At the time of Abrams piece, Randolph was a 31-year-old player who was entering his 12th season in the NBA. Abrams chronologs Randolph's stops in juvenile detention for a myriad of offenses as a teen, as well as arrests for underage drinking and even a fight with a former teammate during his time in Portland.
But by most accounts, the 36-year-old power forward has matured both on and off the court as he made his way through the league. He has become a family man, a respected veteran and according to his agent, the latest snafu is nothing more than a misunderstanding.
"The charges are false and misleading," Randolph's agent and attorney Raymond Brothers told the AP on Thursday. "We're looking at all options to resolve this matter."

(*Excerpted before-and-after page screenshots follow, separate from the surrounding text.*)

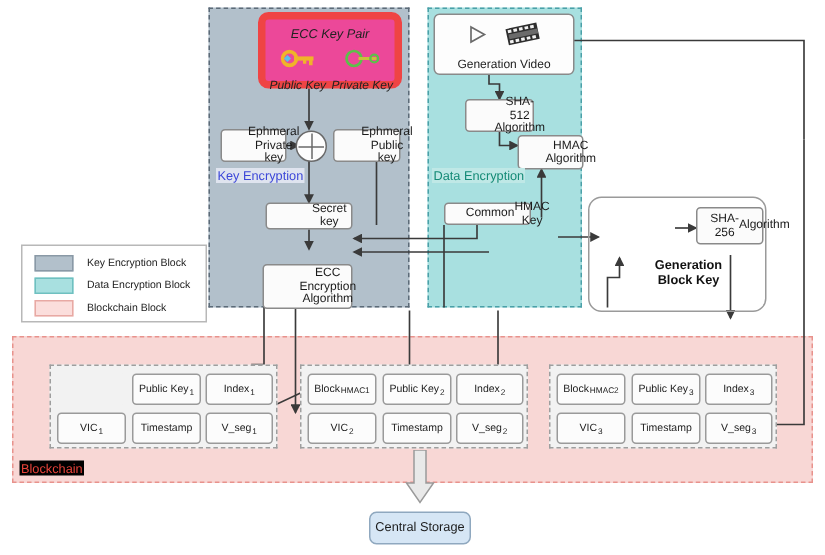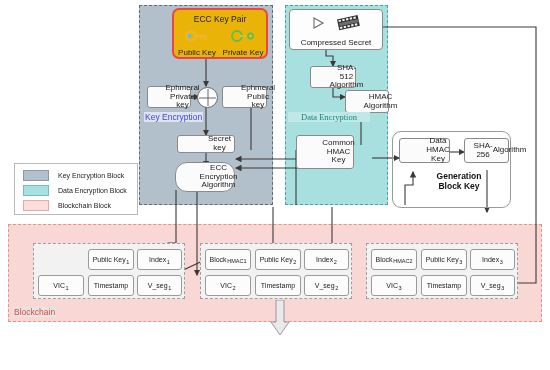--- a/index.html
+++ b/index.html
@@ -8,35 +8,35 @@
   #stage{position:absolute;left:0;top:0;width:550px;height:370px;}
 
   
   .region{position:absolute;box-sizing:border-box;}
   .key-region{background:#b2c0cb;border:1px dashed #5c6b78;}
   .data-region{background:#a8e0e0;border:1px dashed #4aa0a8;}
   .chain-region{background:#f8d7d5;border:1px dashed #e8928c;}
 
   .region-label{position:absolute;font-size:8.5px;font-weight:normal;white-space:nowrap;}
   .lbl-key{color:#3b46d8;background:#dfe4ef;padding:0 1px;}
-  .lbl-data{color:#148a76;background:#bfe8e6;padding:0 13px;font-family:Liberation Serif, serif;}
-  .lbl-chain{color:#e8433a;background:#e5e5e5;padding:0 1px;}
+  .lbl-data{color:#148a76;background:#bfe8e6;padding:0 1px;}
+  .lbl-chain{color:#e8433a;background:#000000;padding:0 1px;}
 
   
   .node{position:absolute;box-sizing:border-box;background:#fbfbfb;
         border:1px solid #8a8a8a;border-radius:4px;
         display:flex;align-items:center;justify-content:center;
         text-align:center;font-size:8px;line-height:1.12;color:#1b1b1b;
         padding:1px 2px;}
   .node.plain{border-radius:3px;padding-left:29px;}
   .node.storage{background:#d6e6f5;border:1px solid #8fa8bf;border-radius:5px;font-size:8.5px;}
 
   
-  .keypair{position:absolute;box-sizing:border-box;background:#eab308;
-           border:2px solid #ef4444;border-radius:7px;}
+  .keypair{position:absolute;box-sizing:border-box;background:#ec4899;
+           border:5px solid #ef4444;border-radius:7px;font-style:italic;}
   .kp-title{position:absolute;left:0;right:0;top:4px;text-align:center;font-size:8.5px;}
   .kp-cols{position:absolute;left:0;right:0;top:17px;display:flex;}
   .kp-col{flex:1;text-align:center;}
   .kp-cap{font-size:8px;margin-top:1px;}
 
   
   .videocard{position:absolute;box-sizing:border-box;background:#fdfdfd;
              border:1px solid #8a8a8a;border-radius:4px;}
   .vc-row{position:absolute;left:0;right:0;top:3px;height:20px;
           display:flex;align-items:center;justify-content:center;gap:10px;}
@@ -186,21 +186,21 @@
 
   <div class="node plain" style="left:222px;top:86px;width:45px;height:22px;flex-direction:column;">
     <span>Ephmeral</span>
     <span>Public key</span>
   </div>
 
   <div class="region-label lbl-key" style="left:144px;top:112px;">Key Encryption</div>
 
   <div class="node plain" style="left:177px;top:135px;width:58px;height:18px;">Secret key</div>
 
-  <div class="node plain" style="left:175px;top:162px;width:60px;height:30px;flex-direction:column;border-radius:12px;">
+  <div class="node plain" style="left:175px;top:176px;width:60px;height:30px;flex-direction:column;">
     <span>ECC</span>
     <span>Encryption</span>
     <span>Algorithm</span>
   </div>
 
   <div class="videocard" style="left:289px;top:9px;width:94px;height:41px;">
     <div class="vc-row">
       <svg width="16" height="14" viewBox="0 0 16 14">
         <path d="M4,2 L13,7 L4,12 z" fill="none" stroke="#6a6a6a" stroke-width="1.1"></path>
       </svg>
@@ -216,46 +216,42 @@
             <rect x="3.2" y="12" width="2.4" height="2"></rect>
               <rect x="7" y="12" width="2.4" height="2"></rect>
             <rect x="10.8" y="12" width="2.4" height="2"></rect>
               <rect x="14.6" y="12" width="2.4" height="2"></rect>
             <rect x="18.4" y="12" width="2.4" height="2"></rect>
           </g>
           <rect x="3.2" y="8" width="19.6" height="3.2" fill="#6b6b6b"></rect>
         </g>
       </svg>
     </div>
-    <div class="vc-cap">Compressed Secret</div>
+    <div class="vc-cap">Generation Video</div>
   </div>
 
   <div class="node plain" style="left:310px;top:66px;width:46px;height:22px;flex-direction:column;">
     <span>SHA-512</span>
     <span>Algorithm</span>
   </div>
 
   <div class="node plain" style="left:345px;top:90px;width:44px;height:23px;flex-direction:column;">
     <span>HMAC</span>
     <span>Algorithm</span>
   </div>
 
   <div class="region-label lbl-data" style="left:288px;top:112px;">Data Encryption</div>
 
-  <div class="node plain" style="left:296px;top:135px;width:58px;height:34px;flex-direction:column;">
+  <div class="node plain" style="left:296px;top:135px;width:58px;height:15px;flex-direction:row;">
     <span>Common</span>
     <span>HMAC Key</span>
   </div>
 
   <div class="bkg-wrap" style="left:392px;top:131px;width:119px;height:77px;"></div>
 
-  <div class="node plain" style="left:399px;top:138px;width:51px;height:25px;flex-direction:column;">
-    <span>Data HMAC</span>
-    <span>Key</span>
-  </div>
 
   <div class="node plain" style="left:464px;top:138px;width:45px;height:25px;flex-direction:row;">
     <span>SHA-256</span>
     <span>Algorithm</span>
   </div>
 
   <div class="freecap" style="left:414px;top:172px;width:90px;">
     <div>Generation</div>
     <div>Block Key</div>
   </div>
@@ -288,20 +284,21 @@
     <div class="cell" style="left:103px;top:5px;width:45px;height:21px;">Index<sub>3</sub></div>
     <div class="cell" style="left:4px;top:31px;width:46px;height:21px;">VIC<sub>3</sub></div>
     <div class="cell" style="left:54px;top:31px;width:46px;height:21px;">Timestamp</div>
     <div class="cell" style="left:103px;top:31px;width:45px;height:21px;">V_seg<sub>3</sub></div>
   </div>
 
   <svg class="fatarrow" style="left:269px;top:300px;" width="22" height="38" viewBox="0 0 22 38">
     <path d="M7,0 L15,0 L15,22 L20,22 L11,35 L2,22 L7,22 z" fill="#e9e9e9" stroke="#9a9a9a" stroke-width="1"></path>
   </svg>
 
+  <div class="node storage" style="left:246px;top:341px;width:68px;height:22px;">Central Storage</div>
 
   <div class="legend" style="left:14px;top:163px;width:124px;height:52px;">
     <div class="leg-row" style="left:8px;top:6px;">
       <span class="leg-sw k"></span>
       <span class="leg-tx">Key Encryption Block</span>
     </div>
     <div class="leg-row" style="left:8px;top:21px;">
       <span class="leg-sw d"></span>
       <span class="leg-tx">Data Encryption Block</span>
     </div>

The Kings are at the mercy of the courts and then the league. There are very few options they have in this circumstance until the legal process has moved beyond the initial investigation stage. Like the Barnes situation, Sacramento will likely take a patient approach and wait for more details to emerge.
Despite his legal issues last season, Barnes remained with the Kings until the All-Star break when the team cut ties with the veteran wing. They chose to pay out his remaining year and half left on his deal and reboot the locker room down the final 30 games of the season.
The Kings are counting on Randolph to mentor their fleet of young bigs, including Skal Labissiere, Harry Giles, Willie Cauley-Stein and Georgios Papagiannis. He is also a player that averaged 14.1 points and 8.2 rebounds in 24.5 minutes per game last season and he is very familiar with head coach Dave Joerger after their time together in Memphis.
Sacramento needs Randolph to be both the player and the leader that they hoped they were getting when they handed him $24 million in guaranteed money. His latest entanglement is an unwanted distraction that once again thrusts the franchise into an uncomfortable situation.